(Brief): Your result should be every line of the records below that contains the word "detail".

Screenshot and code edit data
::::

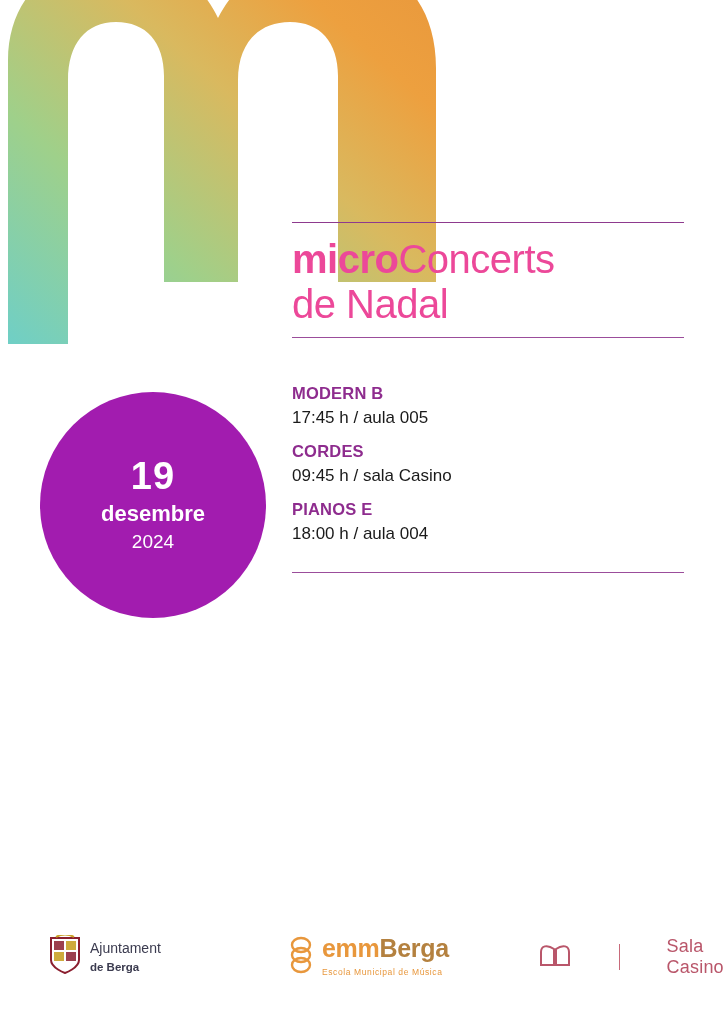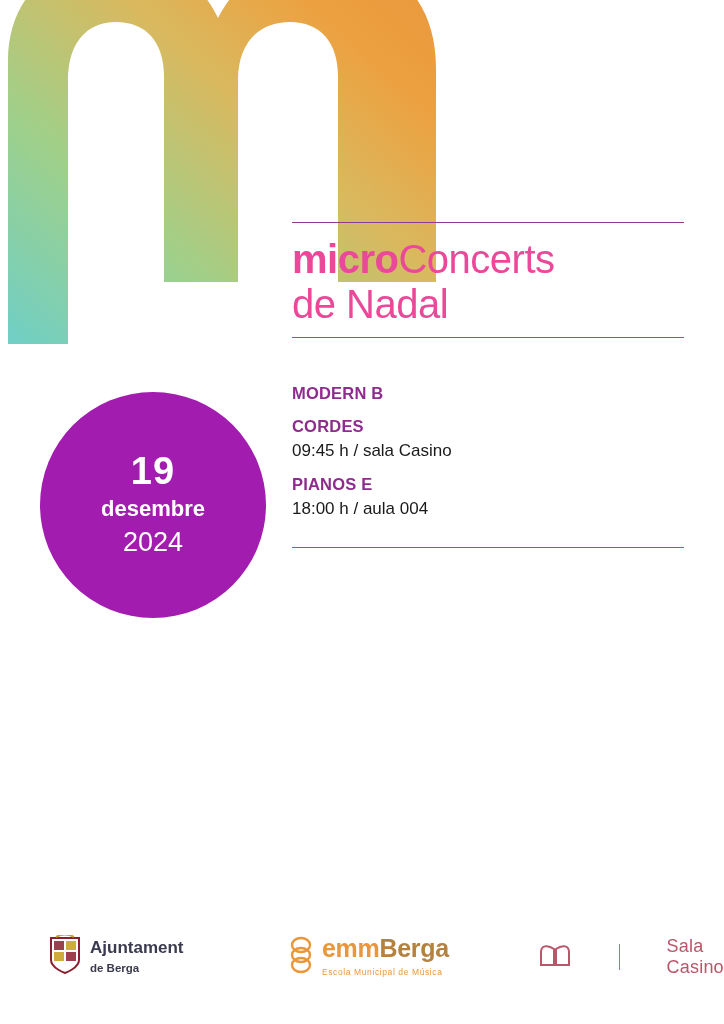--- a/index.html
+++ b/index.html
@@ -103,21 +103,21 @@
     line-height: 1;
     letter-spacing: 1px;
   }
   .date-month {
     font-size: 22px;
     font-weight: bold;
     line-height: 1.5;
     margin-top: 2px;
   }
   .date-year {
-    font-size: 27px;
+    font-size: 19px;
     font-weight: normal;
     line-height: 1.2;
     margin-top: 1px;
   }
 
   
   .footer {
     position: absolute;
     left: 0;
     bottom: 44px;
@@ -132,21 +132,21 @@
   }
   .f-ajuntament { left: 48px; }
   .f-emm { left: 286px; }
   .f-sala { left: 538px; gap: 37px; }
 
   .ajt-text {
     margin-left: 8px;
     line-height: 1.15;
     color: #3b3b4f;
   }
-  .ajt-text .l1 { font-size: 17px; font-weight: bold; }
+  .ajt-text .l1 { font-size: 14px; }
   .ajt-text .l2 { font-size: 11.5px; font-weight: bold; }
 
   .emm-text {
     margin-left: 6px;
     line-height: 1.05;
   }
   .emm-text .l1 {
     font-size: 25px;
     font-weight: bold;
     color: #e8973c;
@@ -213,20 +213,21 @@
   <div class="title-block">
     <div class="rule"></div>
     <h1 class="title"><span>micro</span><span class="light">Concerts</span><br><span class="light">de Nadal</span></h1>
     <div class="rule thin"></div>
   </div>
 
   <div class="schedule">
     <div class="sched-inner">
       <div class="event">
         <p class="event-name">MODERN B</p>
+        <p class="event-detail">17:45 h / aula 005</p>
       </div>
       <div class="event">
         <p class="event-name">CORDES</p>
         <p class="event-detail">09:45 h / sala Casino</p>
       </div>
       <div class="event">
         <p class="event-name">PIANOS E</p>
         <p class="event-detail">18:00 h / aula 004</p>
       </div>
       <div class="event">

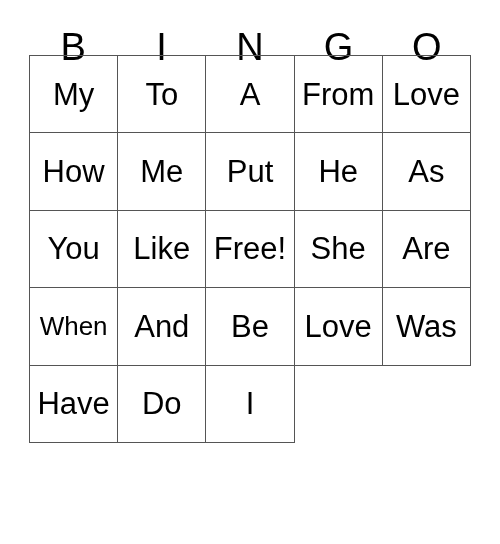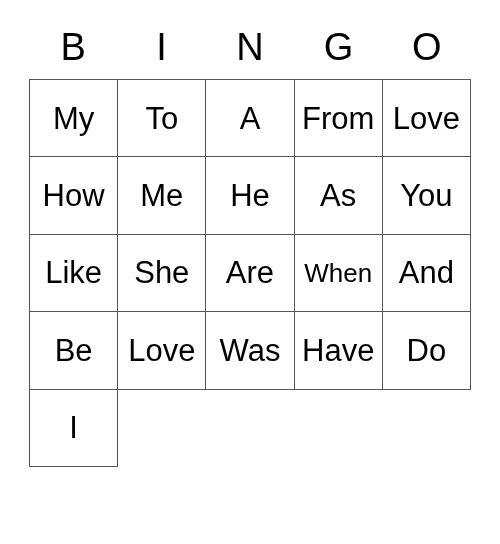--- a/index.html
+++ b/index.html
@@ -41,21 +41,21 @@
     font-weight: 400;
     line-height: 1;
     letter-spacing: 0;
     color: #000000;
   }
 
   
   .bingo-grid {
     position: absolute;
     left: 29px;
-    top: 79px;
+    top: 55px;
     width: 442px;
     height: 388px;
     display: grid;
     grid-template-columns: repeat(5, 1fr);
     grid-template-rows: repeat(5, 1fr);
     border-top: 1px solid #555555;
     border-left: 1px solid #555555;
     box-sizing: border-box;
   }
   .bingo-cell {
@@ -111,31 +111,37 @@
       <span class="cell-text">Love</span>
     </div>
 
     <div class="bingo-cell">
       <span class="cell-text">How</span>
     </div>
     <div class="bingo-cell">
       <span class="cell-text">Me</span>
     </div>
     <div class="bingo-cell">
+      <span class="cell-text">Put</span>
+    </div>
+    <div class="bingo-cell">
       <span class="cell-text">He</span>
     </div>
     <div class="bingo-cell">
       <span class="cell-text">As</span>
     </div>
 
     <div class="bingo-cell">
       <span class="cell-text">You</span>
     </div>
     <div class="bingo-cell">
       <span class="cell-text">Like</span>
+    </div>
+    <div class="bingo-cell">
+      <span class="cell-text">Free!</span>
     </div>
     <div class="bingo-cell">
       <span class="cell-text">She</span>
     </div>
     <div class="bingo-cell">
       <span class="cell-text">Are</span>
     </div>
 
     <div class="bingo-cell">
       <span class="cell-text shrink">When</span>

::::

(Task output):
+        <p class="event-detail">17:45 h / aula 005</p>
         <p class="event-detail">09:45 h / sala Casino</p>
         <p class="event-detail">18:00 h / aula 004</p>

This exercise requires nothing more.